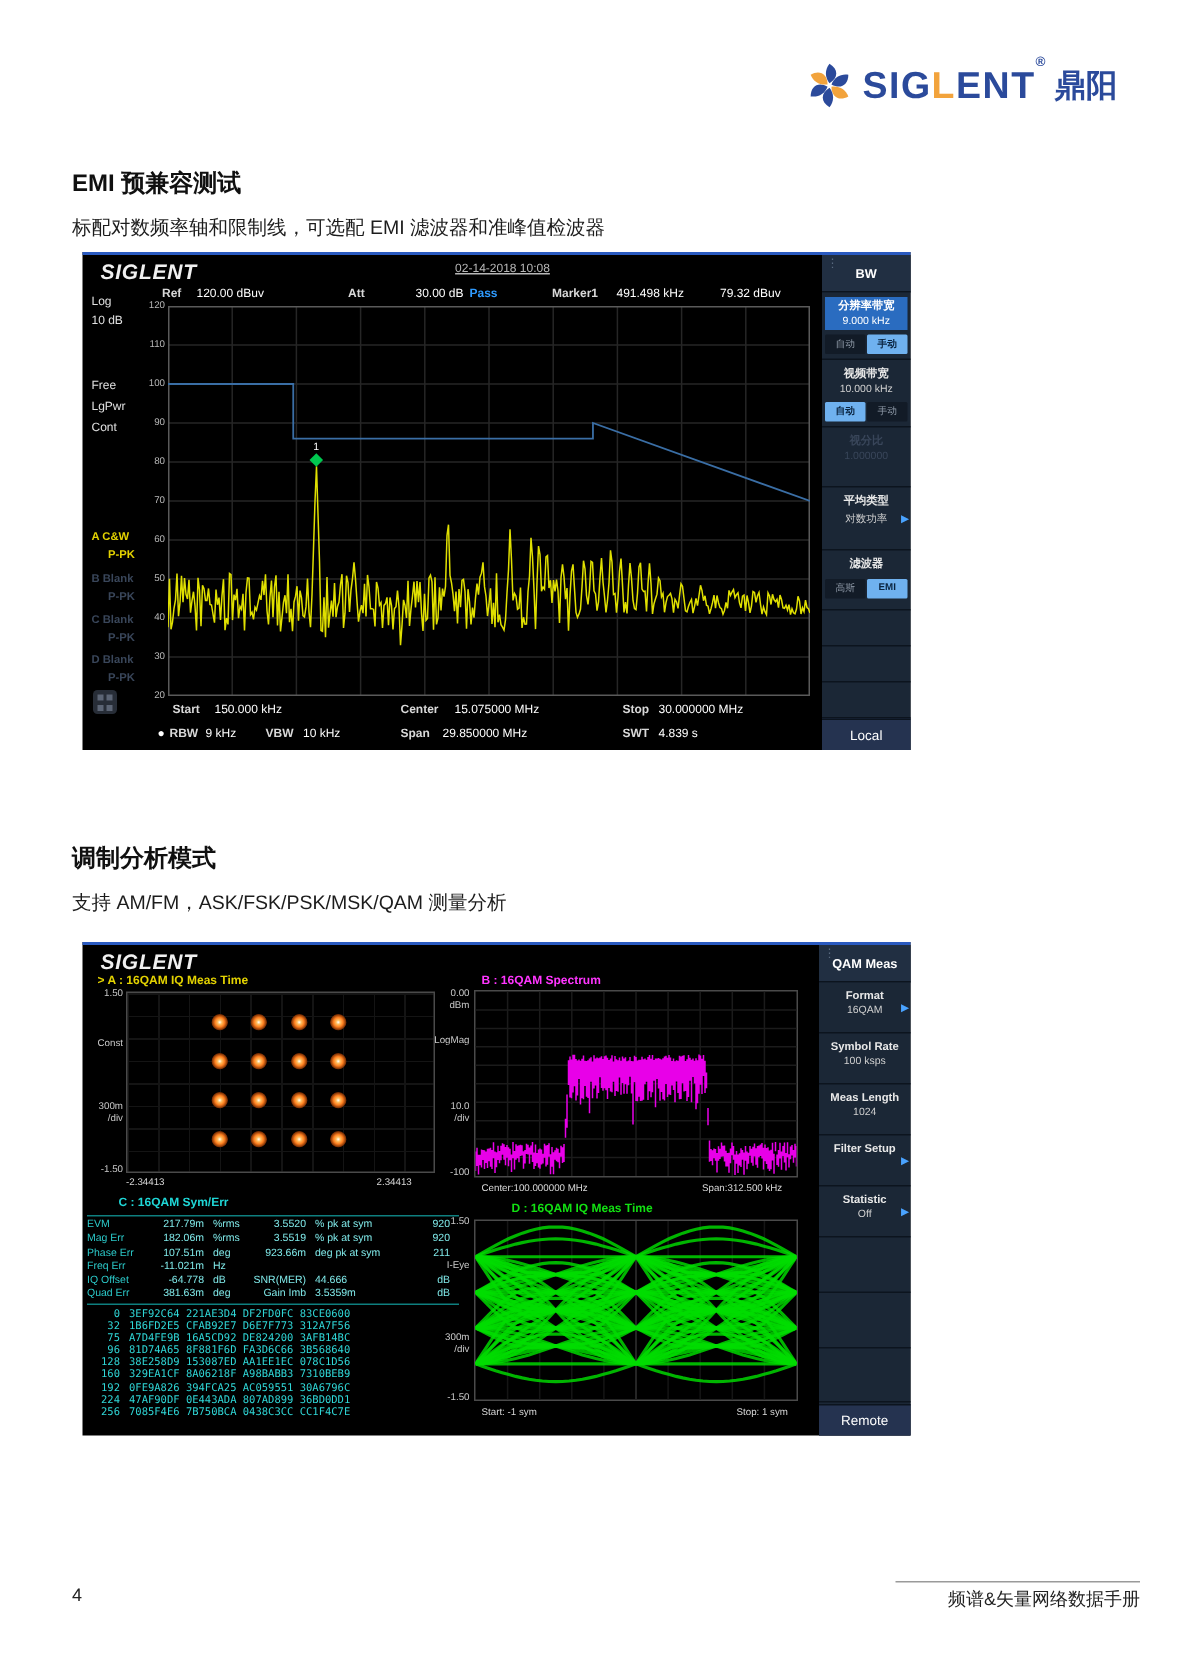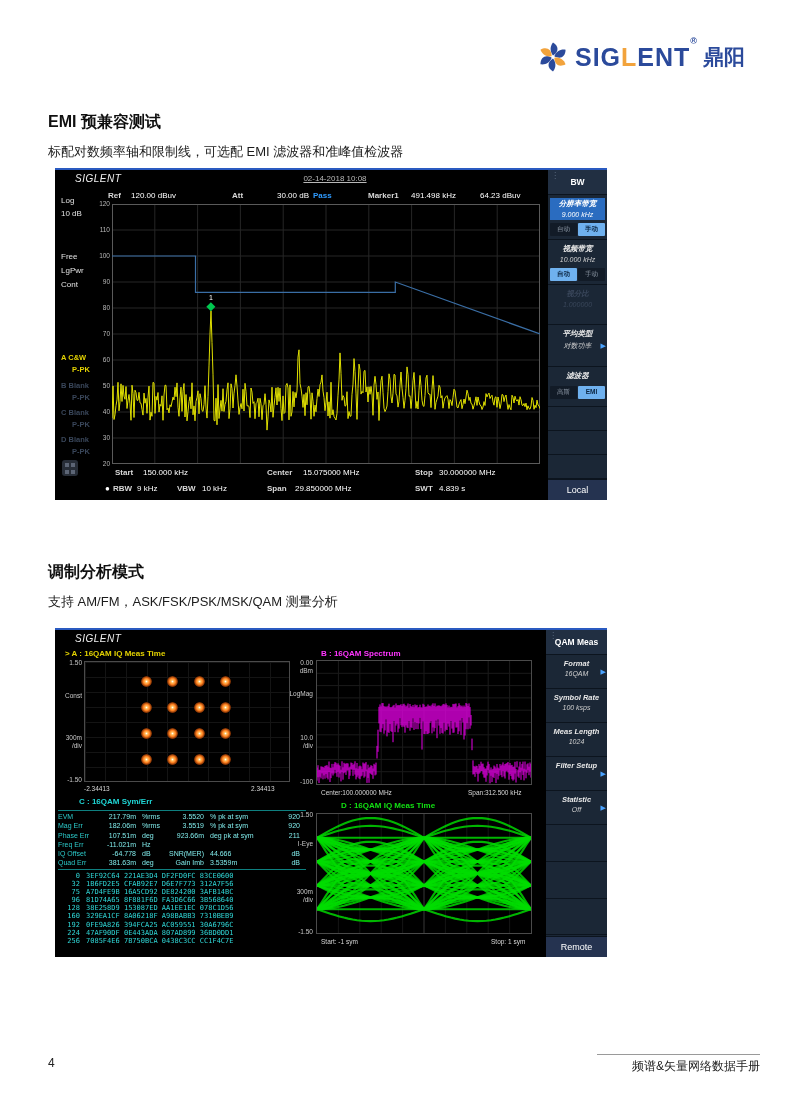--- a/index.html
+++ b/index.html
@@ -11,30 +11,30 @@
   .logo-l{color:#f2a33c;}
   .logo-reg{font-size:9px;color:#2b4a9b;vertical-align:top;position:relative;top:-8px;}
   .logo-cn{font-size:21px;color:#2b4a9b;font-weight:bold;}
   
   .sec-heading{position:absolute;left:48px;font-size:16px;font-weight:bold;color:#101010;}
   .sec-sub{position:absolute;left:48px;font-size:13px;color:#1c1c1c;}
   
   .shot{position:absolute;left:55px;width:552px;background:#000;border-top:2px solid #2a5ac0;}
   #shot1{top:168px;height:330px;}
   #shot2{top:628px;height:327px;}
-  .brand{position:absolute;left:20px;top:3px;color:#f0f0f0;font-weight:normal;font-size:10px;letter-spacing:.5px;font-style:italic;}
+  .brand{position:absolute;left:12px;top:3px;color:#f0f0f0;font-weight:bold;font-size:14px;letter-spacing:.5px;font-style:italic;}
   .datetime{position:absolute;left:120px;width:320px;text-align:center;top:4px;color:#b8b8b8;font-size:8px;text-decoration:underline;}
   
   .menu{position:absolute;top:0;bottom:0;background:#1b2736;}
   #shot1 .menu{left:493px;width:59px;}
   #shot2 .menu{left:491px;width:61px;}
   .menu-title{position:relative;height:24px;background:#212f42;color:#fff;font-weight:bold;font-size:8.5px;text-align:center;line-height:24px;border-bottom:1px solid #0c141e;}
   .menu-dots{position:absolute;left:3px;top:3px;color:#5a6b80;font-size:8px;line-height:6px;font-weight:normal;}
   .menu-cell{position:relative;border-bottom:1px solid #0c141e;box-sizing:border-box;padding:3px 2px 2px;}
-  .m-head{padding:1px 4px 2px;font-style:italic;}
+  .m-head{padding:1px 4px 2px;}
   .m-head.sel{background:#2a6cc0;}
   .m-label{font-size:7.5px;font-weight:bold;color:#e8e8e8;text-align:center;white-space:nowrap;}
   .m-value{font-size:7px;color:#cfcfcf;text-align:center;margin-top:2px;white-space:nowrap;}
   .m-head.sel .m-label,.m-head.sel .m-value{color:#fff;}
   .menu-cell.dis .m-label,.menu-cell.dis .m-value{color:#39465a;}
   .m-toggle{display:flex;gap:1px;margin-top:3px;}
   .m-toggle span{flex:1;font-size:6.5px;text-align:center;color:#8f9aa8;background:#121b27;padding:2px 0;border-radius:1px;}
   .m-toggle span.on{background:#6fb1ef;color:#0a2440;font-weight:bold;}
   .m-arrow{position:absolute;right:1px;top:50%;transform:translateY(-50%);color:#4aa3ff;font-size:7px;}
   .menu-bottom{position:absolute;bottom:0;left:0;right:0;height:20px;background:#253350;color:#fff;font-size:9px;text-align:center;line-height:20px;border-top:1px solid #0c141e;}
@@ -108,21 +108,21 @@
     <div class="datetime">02-14-2018 10:08</div>
 
     <div class="emi-hd">
       <span class="lab" style="left:53px;">Ref</span>
       <span style="left:76px;">120.00 dBuv</span>
       <span class="lab" style="left:177px;">Att</span>
       <span style="left:194px;margin-left:28px;">30.00 dB</span>
       <span class="pass" style="left:258px;">Pass</span>
       <span class="lab" style="left:313px;">Marker1</span>
       <span style="left:356px;">491.498 kHz</span>
-      <span style="left:425px;">64.23 dBuv</span>
+      <span style="left:425px;">79.32 dBuv</span>
     </div>
 
     <div class="sideL" style="top:26px;">Log</div>
     <div class="sideL" style="top:39px;">10 dB</div>
     <div class="sideL" style="top:82px;">Free</div>
     <div class="sideL" style="top:96px;">LgPwr</div>
     <div class="sideL" style="top:110px;">Cont</div>
     <div id="trace-labels">
         <div class="tgrp on" style="top: 182px;">
           <div>A  C&amp;W</div>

- [Task item]:
Everything in the records above is to be copied exactly, except the pictures.

- [Solution for this problem]:
--- a/index.html
+++ b/index.html
@@ -11,30 +11,30 @@
   .logo-l{color:#f2a33c;}
   .logo-reg{font-size:9px;color:#2b4a9b;vertical-align:top;position:relative;top:-8px;}
   .logo-cn{font-size:21px;color:#2b4a9b;font-weight:bold;}
   
   .sec-heading{position:absolute;left:48px;font-size:16px;font-weight:bold;color:#101010;}
   .sec-sub{position:absolute;left:48px;font-size:13px;color:#1c1c1c;}
   
   .shot{position:absolute;left:55px;width:552px;background:#000;border-top:2px solid #2a5ac0;}
   #shot1{top:168px;height:330px;}
   #shot2{top:628px;height:327px;}
-  .brand{position:absolute;left:20px;top:3px;color:#f0f0f0;font-weight:normal;font-size:10px;letter-spacing:.5px;font-style:italic;}
+  .brand{position:absolute;left:12px;top:3px;color:#f0f0f0;font-weight:bold;font-size:14px;letter-spacing:.5px;font-style:italic;}
   .datetime{position:absolute;left:120px;width:320px;text-align:center;top:4px;color:#b8b8b8;font-size:8px;text-decoration:underline;}
   
   .menu{position:absolute;top:0;bottom:0;background:#1b2736;}
   #shot1 .menu{left:493px;width:59px;}
   #shot2 .menu{left:491px;width:61px;}
   .menu-title{position:relative;height:24px;background:#212f42;color:#fff;font-weight:bold;font-size:8.5px;text-align:center;line-height:24px;border-bottom:1px solid #0c141e;}
   .menu-dots{position:absolute;left:3px;top:3px;color:#5a6b80;font-size:8px;line-height:6px;font-weight:normal;}
   .menu-cell{position:relative;border-bottom:1px solid #0c141e;box-sizing:border-box;padding:3px 2px 2px;}
-  .m-head{padding:1px 4px 2px;font-style:italic;}
+  .m-head{padding:1px 4px 2px;}
   .m-head.sel{background:#2a6cc0;}
   .m-label{font-size:7.5px;font-weight:bold;color:#e8e8e8;text-align:center;white-space:nowrap;}
   .m-value{font-size:7px;color:#cfcfcf;text-align:center;margin-top:2px;white-space:nowrap;}
   .m-head.sel .m-label,.m-head.sel .m-value{color:#fff;}
   .menu-cell.dis .m-label,.menu-cell.dis .m-value{color:#39465a;}
   .m-toggle{display:flex;gap:1px;margin-top:3px;}
   .m-toggle span{flex:1;font-size:6.5px;text-align:center;color:#8f9aa8;background:#121b27;padding:2px 0;border-radius:1px;}
   .m-toggle span.on{background:#6fb1ef;color:#0a2440;font-weight:bold;}
   .m-arrow{position:absolute;right:1px;top:50%;transform:translateY(-50%);color:#4aa3ff;font-size:7px;}
   .menu-bottom{position:absolute;bottom:0;left:0;right:0;height:20px;background:#253350;color:#fff;font-size:9px;text-align:center;line-height:20px;border-top:1px solid #0c141e;}
@@ -108,21 +108,21 @@
     <div class="datetime">02-14-2018 10:08</div>
 
     <div class="emi-hd">
       <span class="lab" style="left:53px;">Ref</span>
       <span style="left:76px;">120.00 dBuv</span>
       <span class="lab" style="left:177px;">Att</span>
       <span style="left:194px;margin-left:28px;">30.00 dB</span>
       <span class="pass" style="left:258px;">Pass</span>
       <span class="lab" style="left:313px;">Marker1</span>
       <span style="left:356px;">491.498 kHz</span>
-      <span style="left:425px;">64.23 dBuv</span>
+      <span style="left:425px;">79.32 dBuv</span>
     </div>
 
     <div class="sideL" style="top:26px;">Log</div>
     <div class="sideL" style="top:39px;">10 dB</div>
     <div class="sideL" style="top:82px;">Free</div>
     <div class="sideL" style="top:96px;">LgPwr</div>
     <div class="sideL" style="top:110px;">Cont</div>
     <div id="trace-labels">
         <div class="tgrp on" style="top: 182px;">
           <div>A  C&amp;W</div>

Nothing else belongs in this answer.